Now I don’t want to give away too much of the content of the day, because then those who didn’t attend would have no burning desire to attend other festivals because they could get it all in the comfort of their own computers,  and I like meeting fellow fledgling writers so I selfishly refuse to give it all away. But I know if you’re reading this you want to know more than just how we all nearly experienced death by desire for burritos. So I will compromise with you, I’ll give you a few highlights from the 5 x 5 Rules of Writing seminar,  the very first talk of the day but that’s it. If you want to know more you’ll have to check out my twitter feed @RobinRiedstra.

Tom Doig (AKA- The Most Writiest of Writers)
1. Seek out books that move you and then reread them again and again until you can imagine yourself doing it.
2. Write what you know unless you know nothing… then you should probably go learn something.
3. Work harder than you think you can, then work even harder.
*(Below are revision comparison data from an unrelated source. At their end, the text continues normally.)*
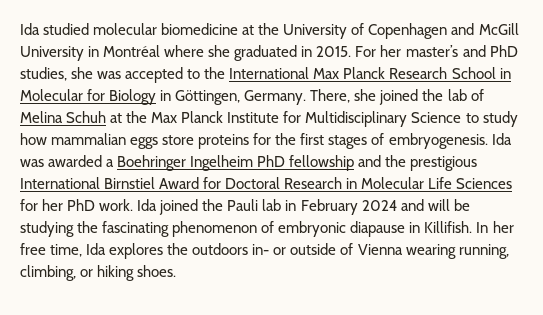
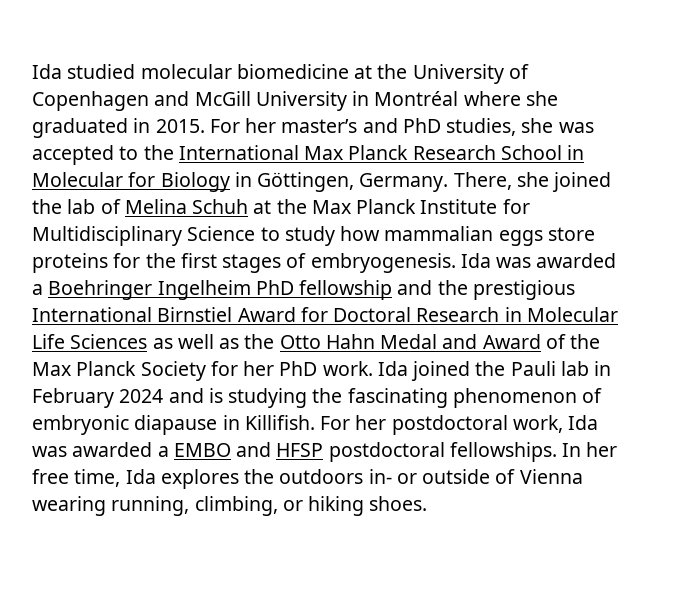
- Ida was awarded a Boehringer Ingelheim PhD fellowship and the prestigious International Birnstiel Award for Doctoral Research in Molecular Life Sciences for her PhD work.
+ Ida was awarded a Boehringer Ingelheim PhD fellowship and the prestigious International Birnstiel Award for Doctoral Research in Molecular Life Sciences as well as the Otto Hahn Medal and Award of the Max Planck Society for her PhD work.
- Ida joined the Pauli lab in February 2024 and will be studying the fascinating phenomenon of embryonic diapause in Killifish.
+ Ida joined the Pauli lab in February 2024 and is studying the fascinating phenomenon of embryonic diapause in Killifish.
+ For her postdoctoral work, Ida was awarded a EMBO and HFSP postdoctoral fellowships.

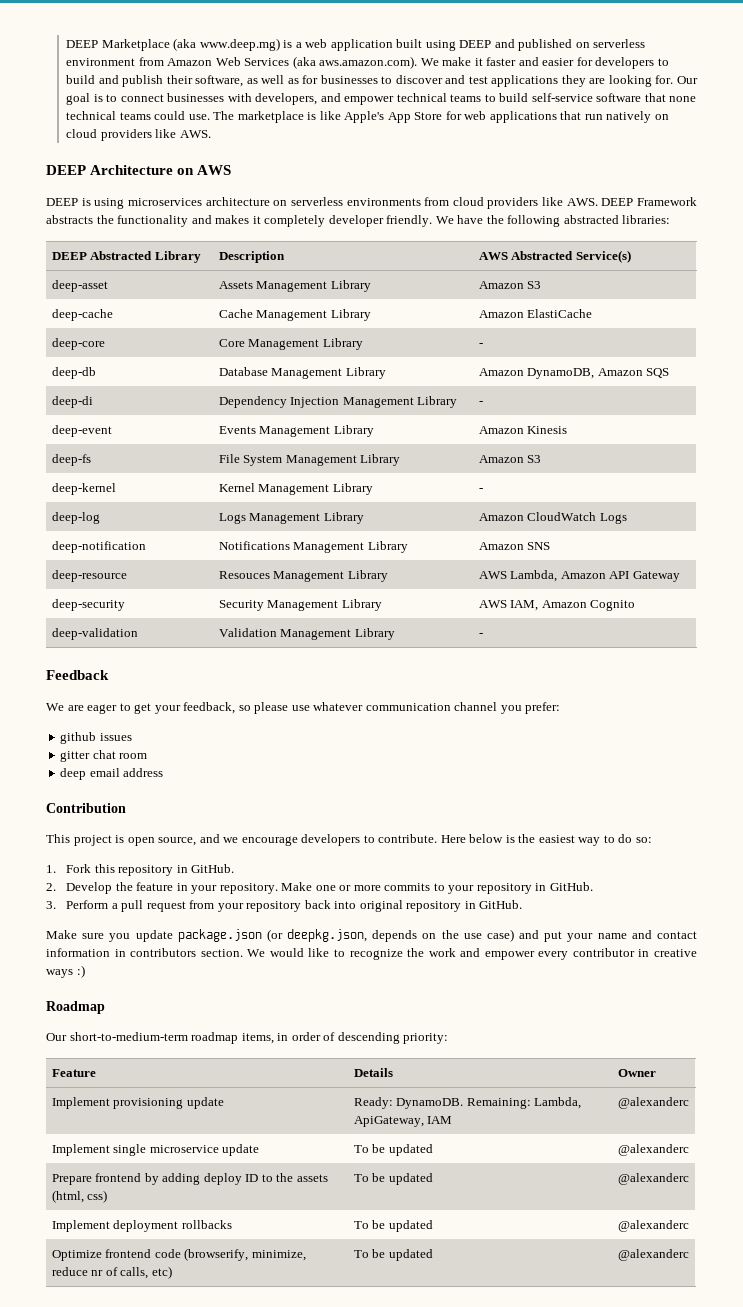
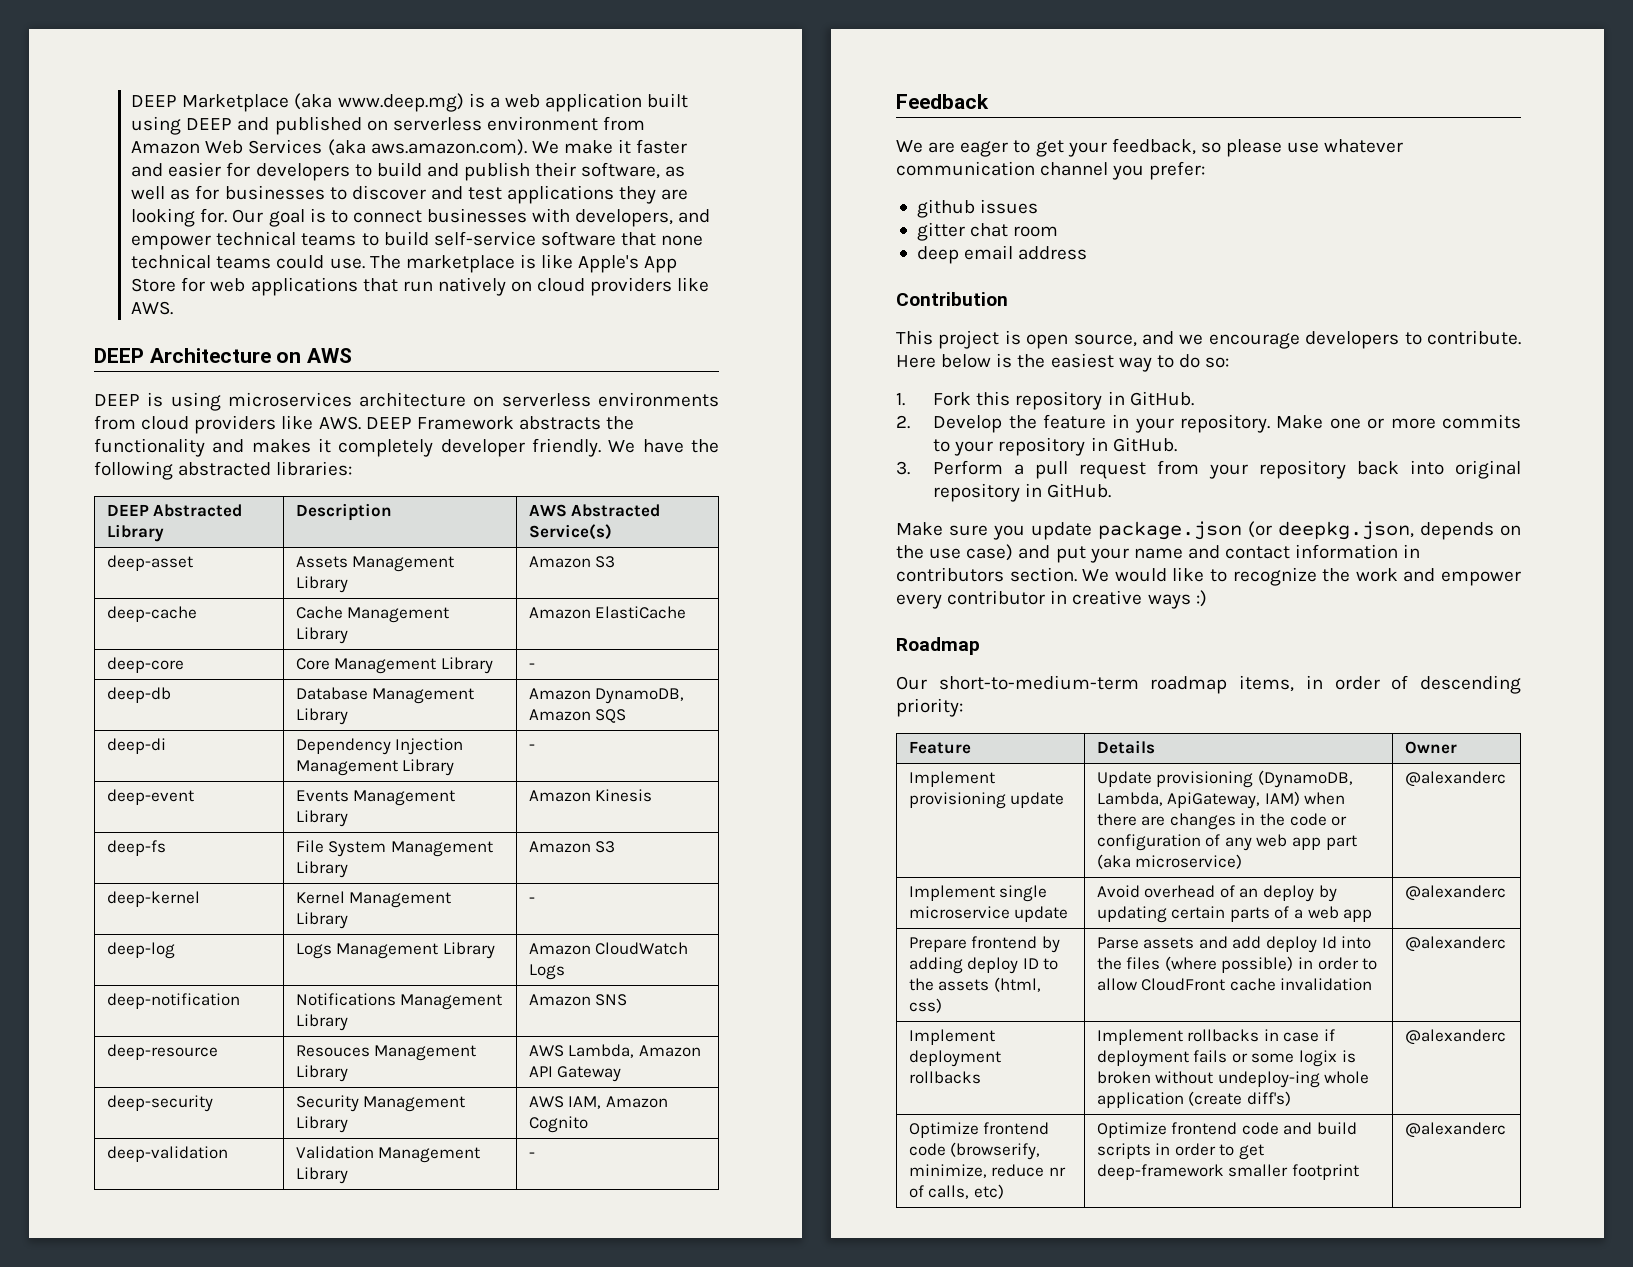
- Implement provisioning update | Ready: DynamoDB. Remaining: Lambda, ApiGateway, IAM | @alexanderc
+ Implement provisioning update | Update provisioning (DynamoDB, Lambda, ApiGateway, IAM) when there are changes in the code or configuration of any web app part (aka microservice) | @alexanderc
- Implement single microservice update | To be updated | @alexanderc
+ Implement single microservice update | Avoid overhead of an deploy by updating certain parts of a web app | @alexanderc
- Prepare frontend by adding deploy ID to the assets (html, css) | To be updated | @alexanderc
- Implement deployment rollbacks | To be updated | @alexanderc
+ Prepare frontend by adding deploy ID to the assets (html, css) | Parse assets and add deploy Id into the files (where possible) in order to allow CloudFront cache invalidation | @alexanderc
+ Implement deployment rollbacks | Implement rollbacks in case if deployment fails or some logix is broken without undeploy-ing whole application (create diff's) | @alexanderc
- Optimize frontend code (browserify, minimize, reduce nr of calls, etc) | To be updated | @alexanderc
+ Optimize frontend code (browserify, minimize, reduce nr of calls, etc) | Optimize frontend code and build scripts in order to get deep-framework smaller footprint | @alexanderc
Delia Falconer (AKA Zen Writer)
1. Don’t get too stressed, it’s just a story.
2. Break your work into doable parts.
3. Play to your strengths.

Benjamin Law (AKA Business Time)
1. Writing works your brain really hard, so make sure you also work your body really hard to let your brain go dead every now and then.
2. Get a good accountant.
3. Marking on your calendar daily ‘write big thing’ is not the same as planning.

Laura Jean McKay (AKA The Muse Killer)
1. Don’t wait for a muse to inspire you because she’s not real.
2. Write first, talk later.
3. Your first ten years are your apprenticeship.

Walter Mason (AKA Mr Charisma)
1. Be terribly nice to people.
2. Be enthusiastic.
3. Entertain new ideas because YOU CAN DO ANYTHING!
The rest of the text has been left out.